Under the stated assumptions the Gauss Markov theorem guarantees that \(\hat\beta_{\text{OLS}}\) is the best linear unbiased estimator (BLUE): among all estimators linear in \(y\) and unbiased for \(\beta\), it has minimum variance. If in addition \(\varepsilon \sim \mathcal{N}(0, \sigma^2 I)\), then OLS coincides with the maximum likelihood estimator and is efficient among all unbiased estimators.

87.1.2 1.2 Where the assumptions fail

Three failure modes motivate the rest of this chapter. First, the error covariance may not be \(\sigma^2 I\): variances may differ across observations (heteroscedasticity) or errors may be correlated (as in time series or spatial data). Second, the noise may be heavy tailed or contaminated by outliers, so that the squared loss, which grows quadratically, lets a handful of bad points dominate the fit. Third, the conditional mean \(\mathbb{E}[y \mid x]\) may be nonlinear in \(x\), or we may care about a conditional quantile rather than the mean. Each extension below targets one of these failures while preserving linearity in the parameters.

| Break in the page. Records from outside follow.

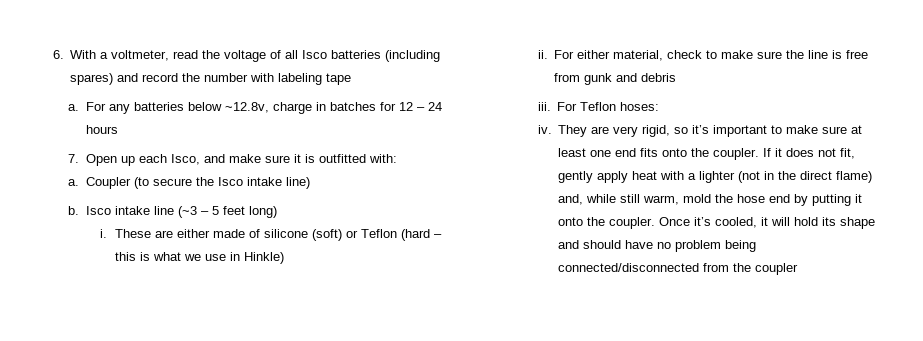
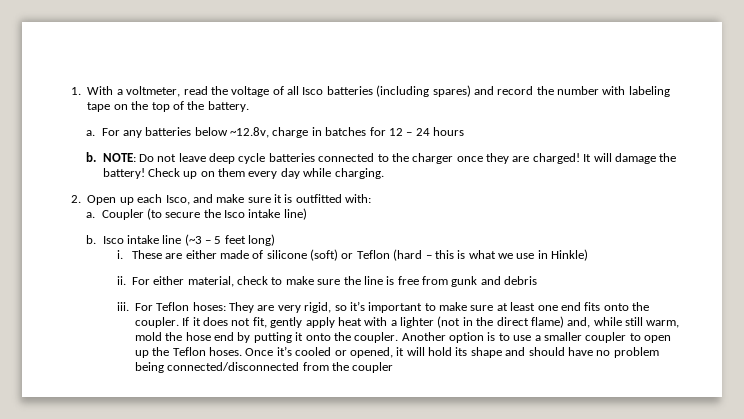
- 6. With a voltmeter, read the voltage of all Isco batteries (including spares) and record the number with labeling tape
+ 1. With a voltmeter, read the voltage of all Isco batteries (including spares) and record the number with labeling tape on the top of the battery.
- 7. Open up each Isco, and make sure it is outfitted with:
+ b. NOTE: Do not leave deep cycle batteries connected to the charger once they are charged! It will damage the battery! Check up on them every day while charging.
+ 2. Open up each Isco, and make sure it is outfitted with:
- For Teflon hoses:
- iv. They are very rigid, so it’s important to make sure at least one end fits onto the coupler.
+ For Teflon hoses: They are very rigid, so it’s important to make sure at least one end fits onto the coupler.
- Once it’s cooled, it will hold its shape and should have no problem being connected/disconnected from the coupler
+ Another option is to use a smaller coupler to open up the Teflon hoses. Once it’s cooled or opened, it will hold its shape and should have no problem being connected/disconnected from the coupler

87.2 2. Weighted Least Squares

87.2.1 2.1 Motivation and estimator

Suppose the errors remain uncorrelated but are heteroscedastic, \(\operatorname{Cov}(\varepsilon) = \sigma^2 W^{-1}\) where \(W = \operatorname{diag}(w_1, \dots, w_n)\) is a known positive diagonal matrix. Observations with large variance carry less information and should be downweighted. Weighted least squares (WLS) minimizes the weighted residual sum of squares

\[ \hat\beta_{\text{WLS}} = \arg\min_\beta \sum_{i=1}^n w_i \,(y_i - x_i^\top \beta)^2 = \arg\min_\beta (y - X\beta)^\top W (y - X\beta). \]

Differentiating gives the weighted normal equations and the solution

\[ \hat\beta_{\text{WLS}} = (X^\top W X)^{-1} X^\top W y. \]

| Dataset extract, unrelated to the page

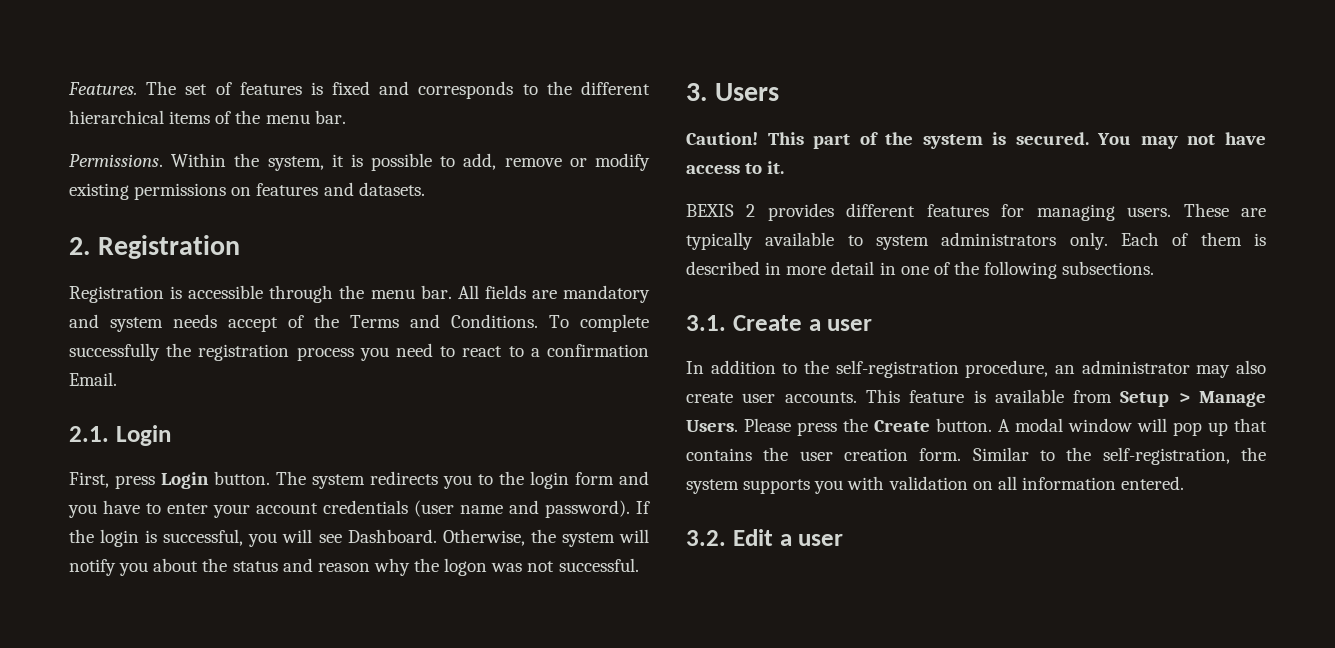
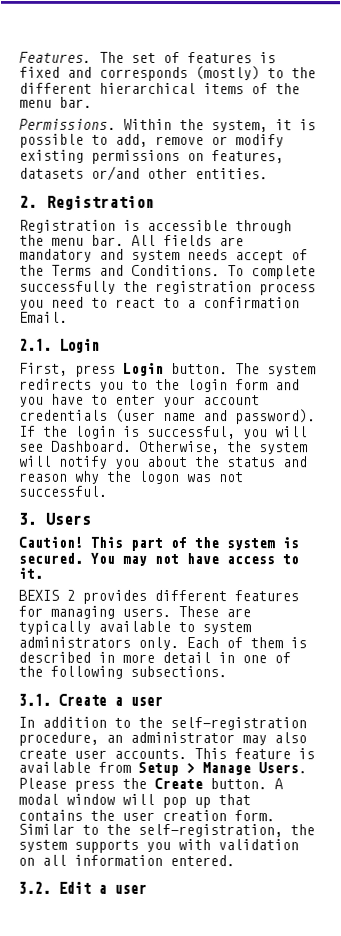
- The set of features is fixed and corresponds to the different hierarchical items of the menu bar.
+ The set of features is fixed and corresponds (mostly) to the different hierarchical items of the menu bar.
- Within the system, it is possible to add, remove or modify existing permissions on features and datasets.
+ Within the system, it is possible to add, remove or modify existing permissions on features, datasets or/and other entities.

When \(w_i \propto 1/\operatorname{Var}(\varepsilon_i)\), WLS is BLUE and equals the maximum likelihood estimator under independent Gaussian errors with the given variances.

87.2.2 2.2 Choosing the weights

In rare cases the variances are known from the measurement process, for example when each \(y_i\) is itself an average of \(m_i\) replicate measurements, in which case \(w_i = m_i\). More often the variance structure is estimated. A common approach posits a variance model such as \(\operatorname{Var}(\varepsilon_i) = \sigma^2 g(x_i)\) for some known function \(g\), then sets \(w_i = 1/g(x_i)\). When \(g\) itself is unknown, feasible generalized least squares (Section 3.3) iterates between estimating the mean and estimating the variance from squared residuals.

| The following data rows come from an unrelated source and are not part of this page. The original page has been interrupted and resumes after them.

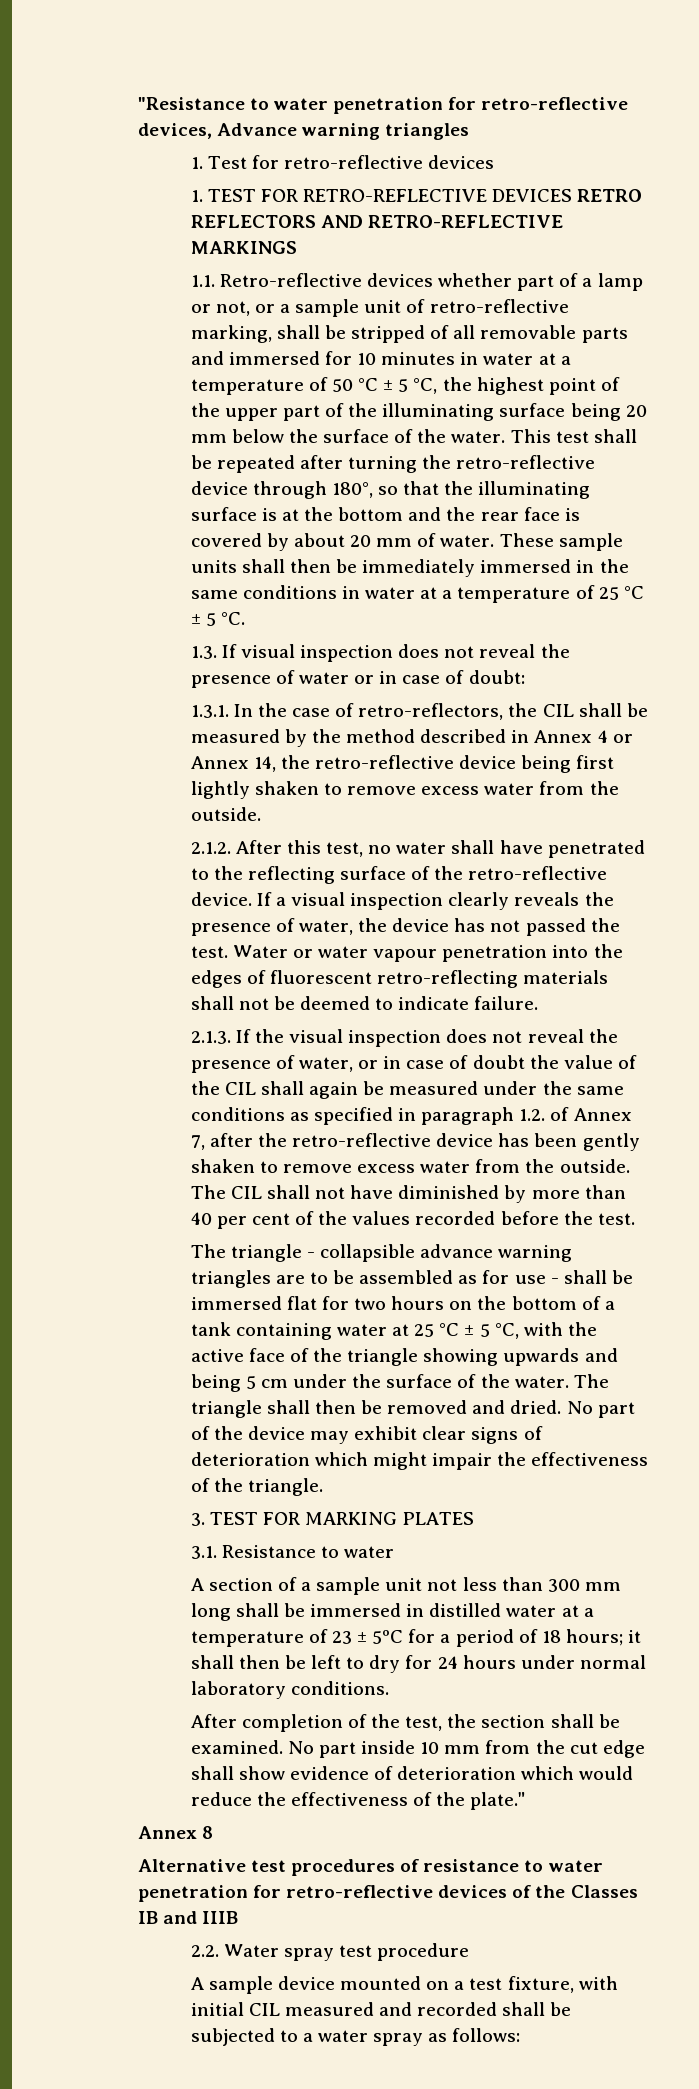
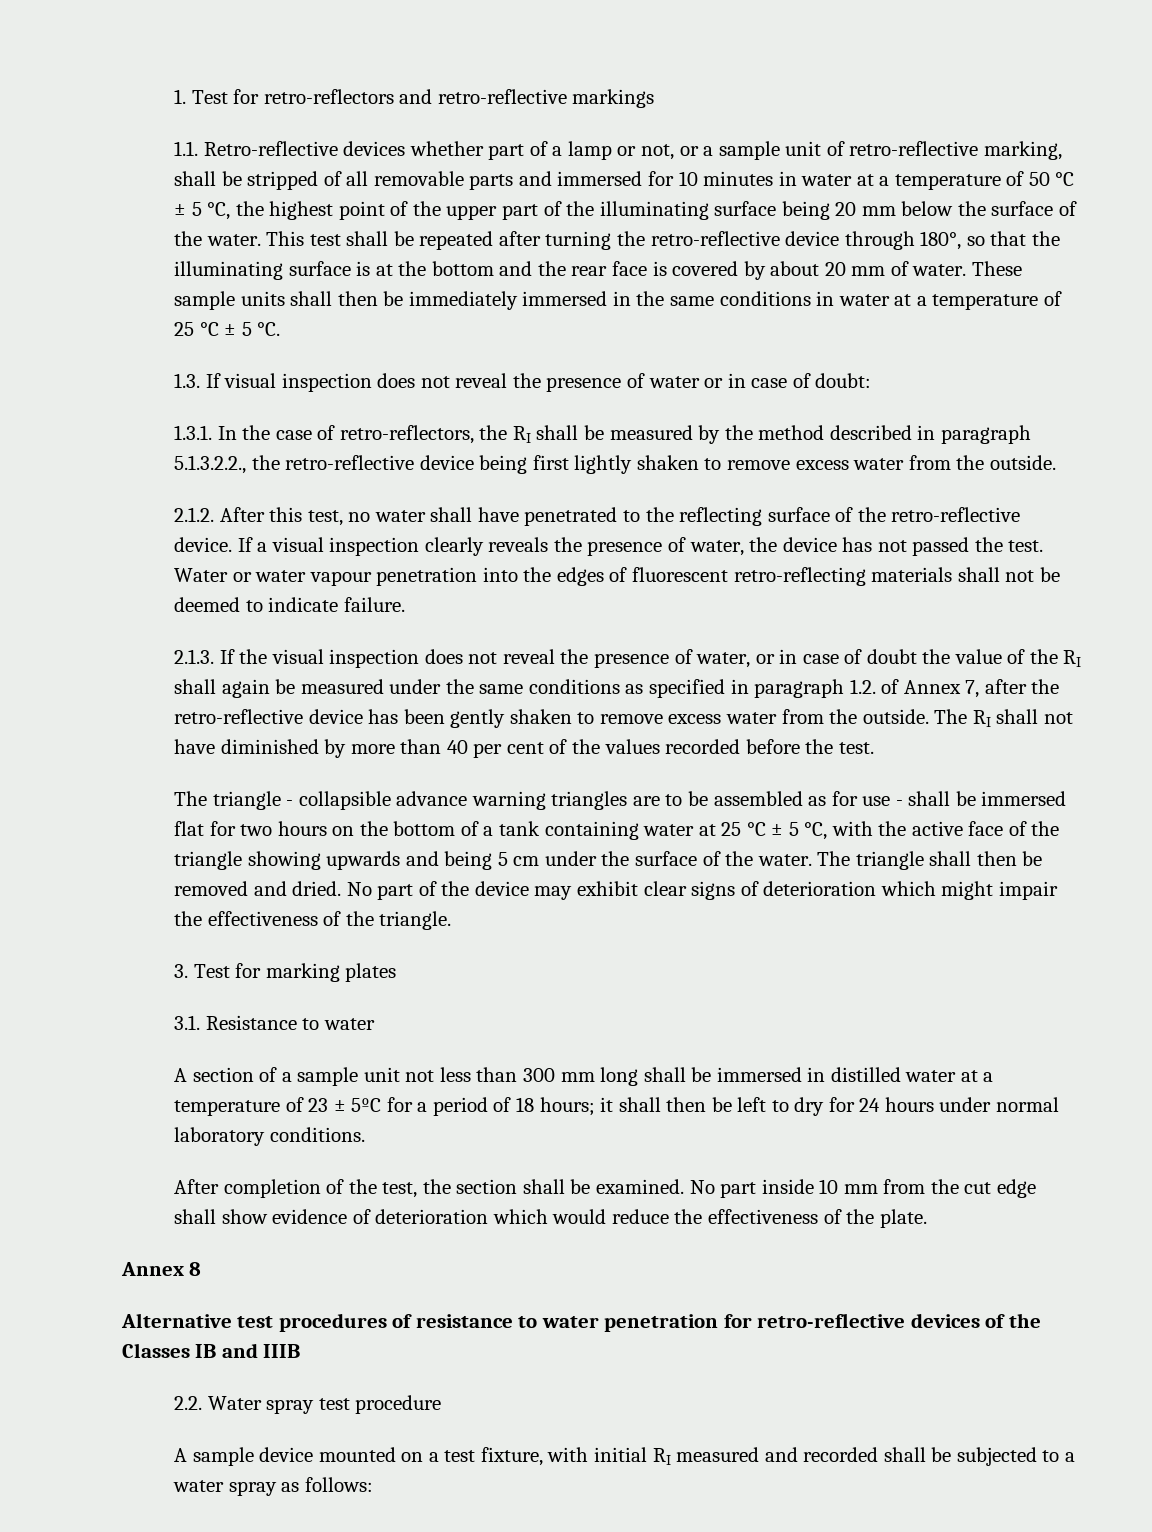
- "Resistance to water penetration for retro-reflective devices, Advance warning triangles
- 1. Test for retro-reflective devices
- 1. TEST FOR RETRO-REFLECTIVE DEVICES RETRO REFLECTORS AND RETRO-REFLECTIVE MARKINGS
+ 1. Test for retro-reflectors and retro-reflective markings
- 1.3.1. In the case of retro-reflectors, the CIL shall be measured by the method described in Annex 4 or Annex 14, the retro-reflective device being first lightly shaken to remove excess water from the outside.
+ 1.3.1. In the case of retro-reflectors, the RI shall be measured by the method described in paragraph 5.1.3.2.2., the retro-reflective device being first lightly shaken to remove excess water from the outside.
- 2.1.3. If the visual inspection does not reveal the presence of water, or in case of doubt the value of the CIL shall again be measured under the same conditions as specified in paragraph 1.2. of Annex 7, after the retro-reflective device has been gently shaken to remove excess water from the outside.
+ 2.1.3. If the visual inspection does not reveal the presence of water, or in case of doubt the value of the RI shall again be measured under the same conditions as specified in paragraph 1.2. of Annex 7, after the retro-reflective device has been gently shaken to remove excess water from the outside.
- The CIL shall not have diminished by more than 40 per cent of the values recorded before the test.
+ The RI shall not have diminished by more than 40 per cent of the values recorded before the test.
- 3. TEST FOR MARKING PLATES
+ 3. Test for marking plates
- No part inside 10 mm from the cut edge shall show evidence of deterioration which would reduce the effectiveness of the plate."
+ No part inside 10 mm from the cut edge shall show evidence of deterioration which would reduce the effectiveness of the plate.
- A sample device mounted on a test fixture, with initial CIL measured and recorded shall be subjected to a water spray as follows:
+ A sample device mounted on a test fixture, with initial RI measured and recorded shall be subjected to a water spray as follows:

# Conceptual WLS via reweighting
W   = diag(weights)               # weights ~ 1 / estimated variance
XtW = X.T @ W
beta = solve(XtW @ X, XtW @ y)

87.2.3 2.3 Connection to transformation

WLS is equivalent to OLS on transformed data. Define \(\tilde X = W^{1/2} X\) and \(\tilde y = W^{1/2} y\). Then the WLS objective becomes \(\lVert \tilde y - \tilde X \beta \rVert_2^2\), an ordinary least squares problem. This whitening view, scaling each row by \(\sqrt{w_i}\) so the transformed errors are homoscedastic, generalizes directly to the correlated case below.

87.3 3. Generalized Least Squares

87.3.1 3.1 The general error covariance

Generalized least squares (GLS) handles an arbitrary known positive definite error covariance,

\[ \operatorname{Cov}(\varepsilon) = \sigma^2 \Omega, \qquad \Omega \succ 0, \]

where \(\Omega\) may have nonzero off diagonal entries representing correlated errors. The GLS estimator minimizes the Mahalanobis style objective

\[ \hat\beta_{\text{GLS}} = \arg\min_\beta (y - X\beta)^\top \Omega^{-1} (y - X\beta), \]

with closed form solution

\[ \hat\beta_{\text{GLS}} = (X^\top \Omega^{-1} X)^{-1} X^\top \Omega^{-1} y. \]

WLS is the special case \(\Omega = W^{-1}\) with \(W\) diagonal, and OLS is the further special case \(\Omega = I\). Under the GLS assumptions, \(\hat\beta_{\text{GLS}}\) is BLUE; ignoring the correlation and using OLS yields an estimator that remains unbiased but is inefficient and produces invalid standard errors.

87.3.2 3.2 The whitening interpretation

Because \(\Omega\) is positive definite it admits a Cholesky factorization \(\Omega = L L^\top\). Premultiplying the model by \(L^{-1}\) gives

\[ L^{-1} y = L^{-1} X \beta + L^{-1}\varepsilon, \]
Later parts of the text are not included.